# WORK REQUEST:
Could you filter the records below and keep only the lines with the word "Tumbleweed"?

# INPUT DATA:
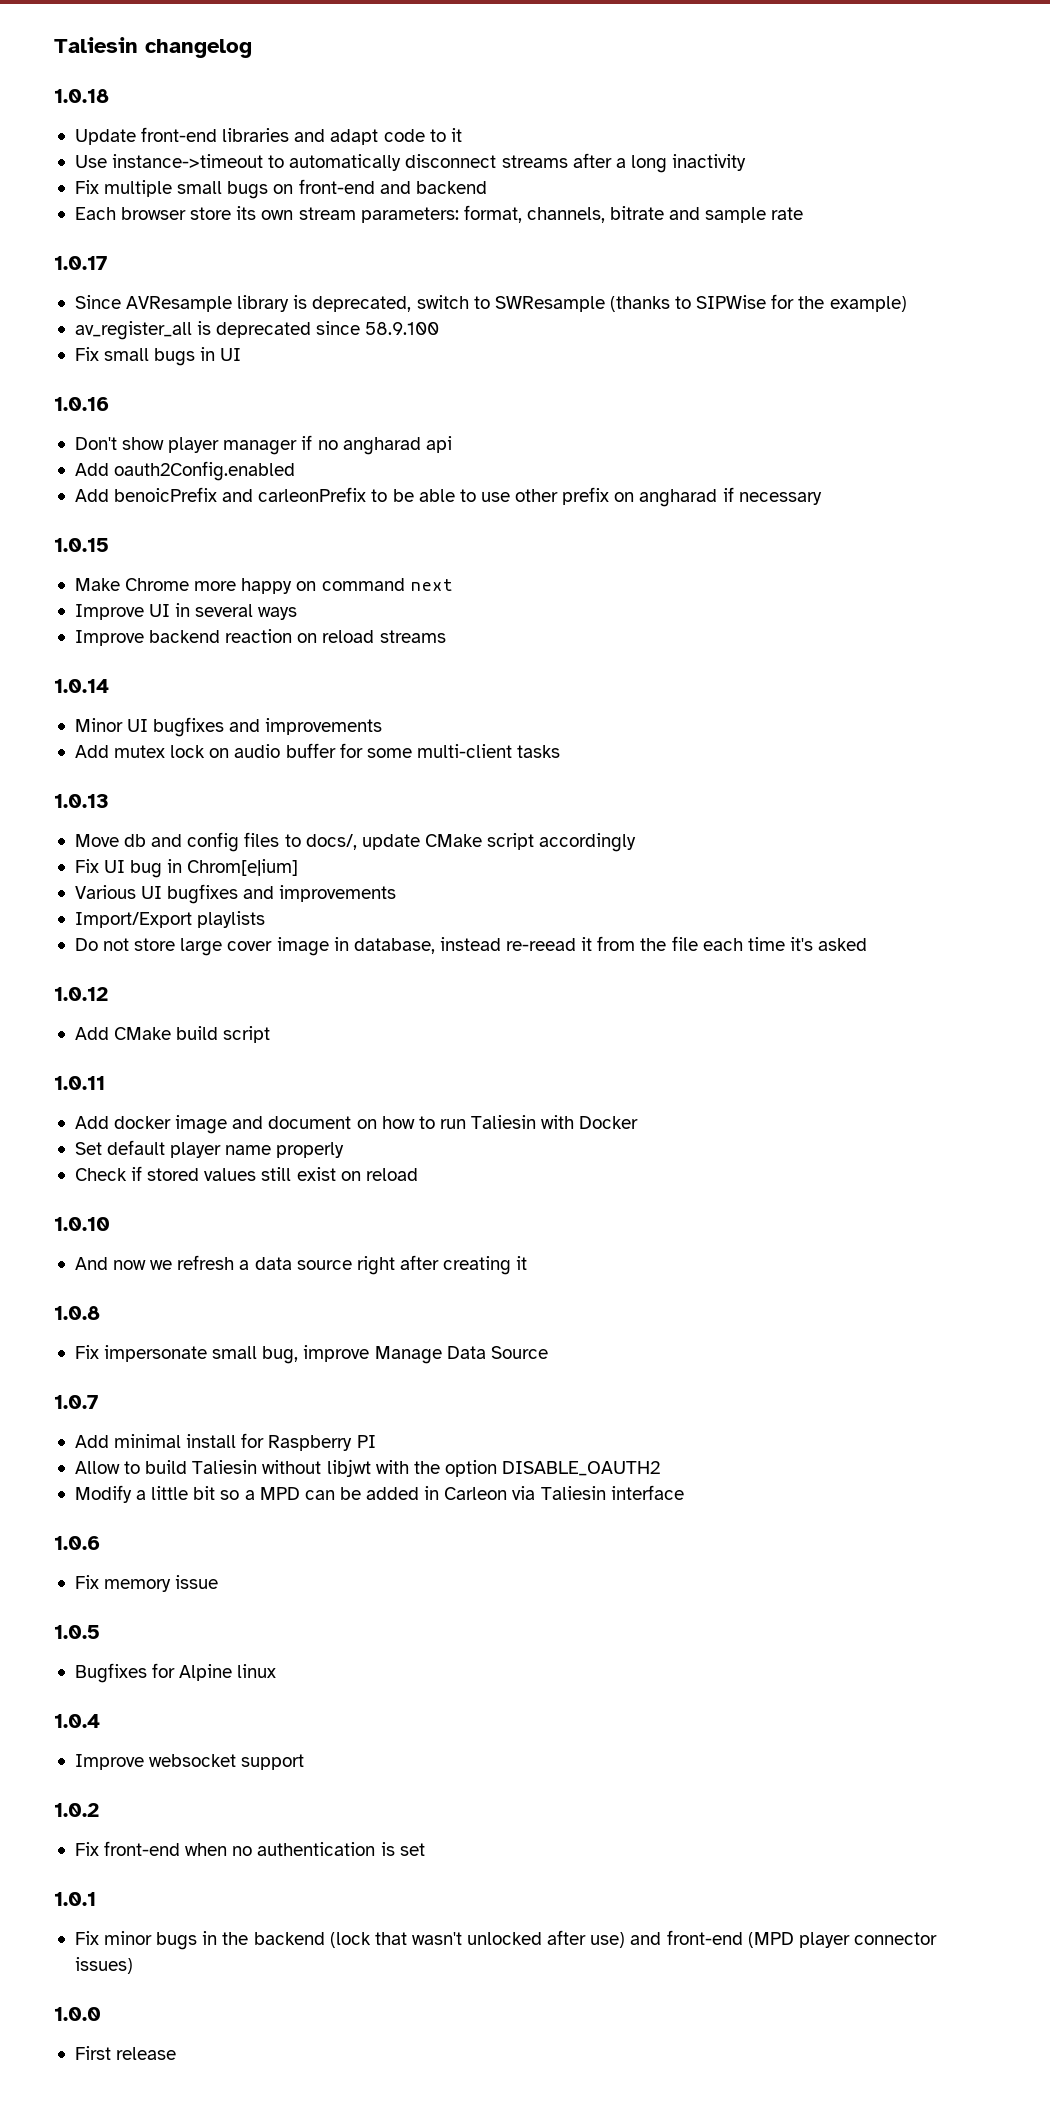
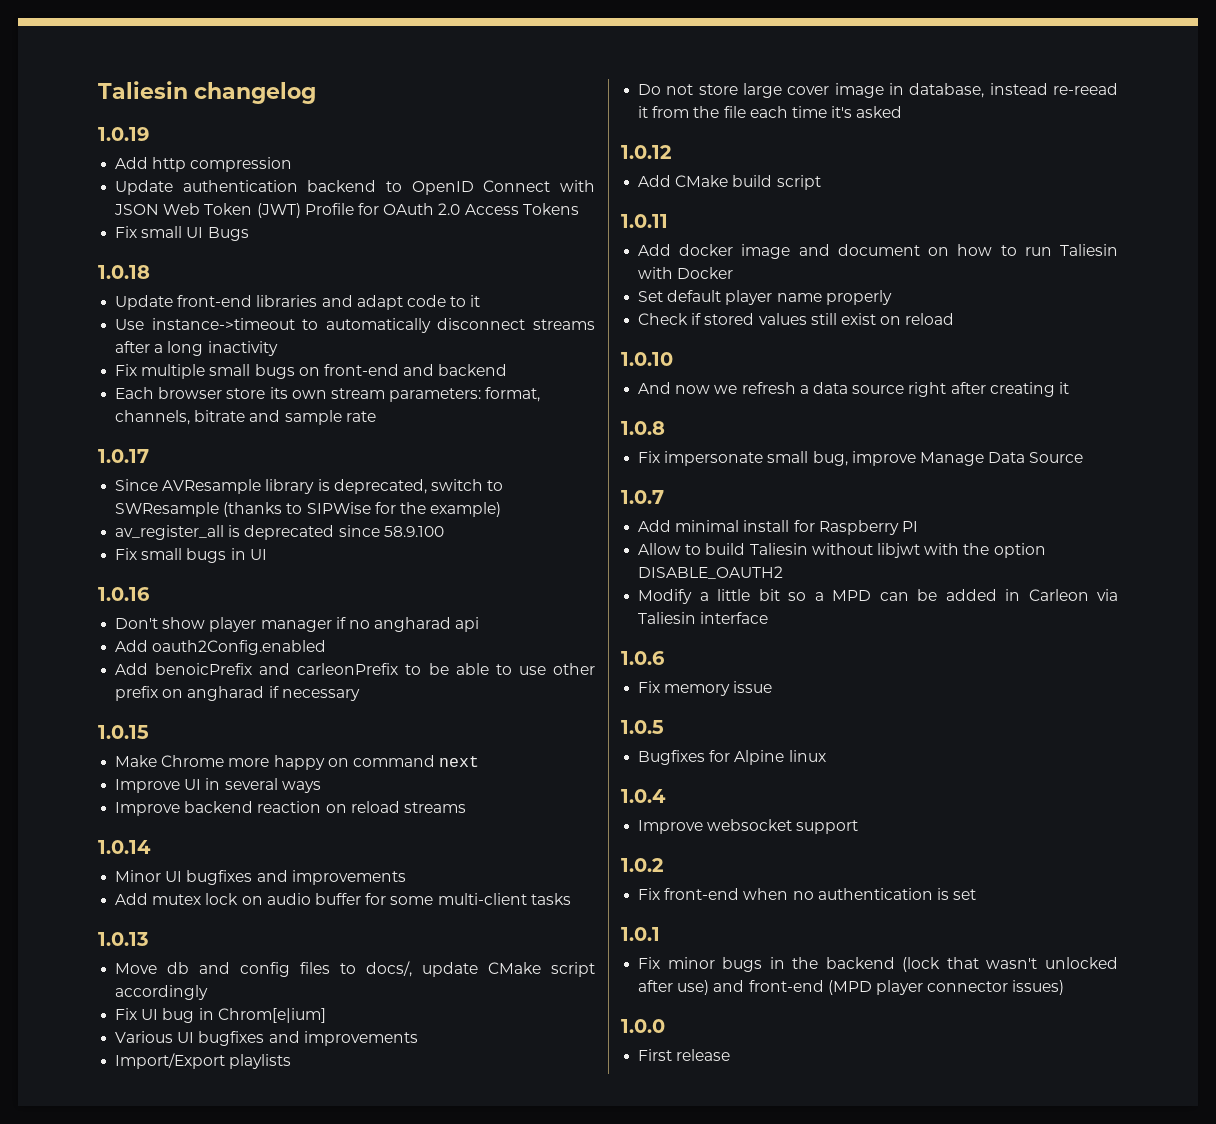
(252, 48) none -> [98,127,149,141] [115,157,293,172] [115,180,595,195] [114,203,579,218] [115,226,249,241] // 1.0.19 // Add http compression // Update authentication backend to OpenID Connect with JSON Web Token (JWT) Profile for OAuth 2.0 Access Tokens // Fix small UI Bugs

...

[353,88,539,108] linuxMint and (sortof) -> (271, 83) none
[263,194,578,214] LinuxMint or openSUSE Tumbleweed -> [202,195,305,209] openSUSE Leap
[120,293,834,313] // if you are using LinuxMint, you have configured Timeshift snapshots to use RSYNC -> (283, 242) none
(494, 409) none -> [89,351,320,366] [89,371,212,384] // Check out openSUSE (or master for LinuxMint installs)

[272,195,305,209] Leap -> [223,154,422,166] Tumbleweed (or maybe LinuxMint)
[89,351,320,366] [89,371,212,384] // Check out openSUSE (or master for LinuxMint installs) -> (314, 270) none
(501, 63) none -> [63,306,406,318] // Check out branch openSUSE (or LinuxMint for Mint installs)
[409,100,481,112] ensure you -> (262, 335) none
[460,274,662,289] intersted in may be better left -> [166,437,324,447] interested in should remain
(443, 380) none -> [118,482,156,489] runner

# SOLUTION TO THIS EXERCISE:
[263,194,578,214] LinuxMint or openSUSE Tumbleweed -> [202,195,305,209] openSUSE Leap
[272,195,305,209] Leap -> [223,154,422,166] Tumbleweed (or maybe LinuxMint)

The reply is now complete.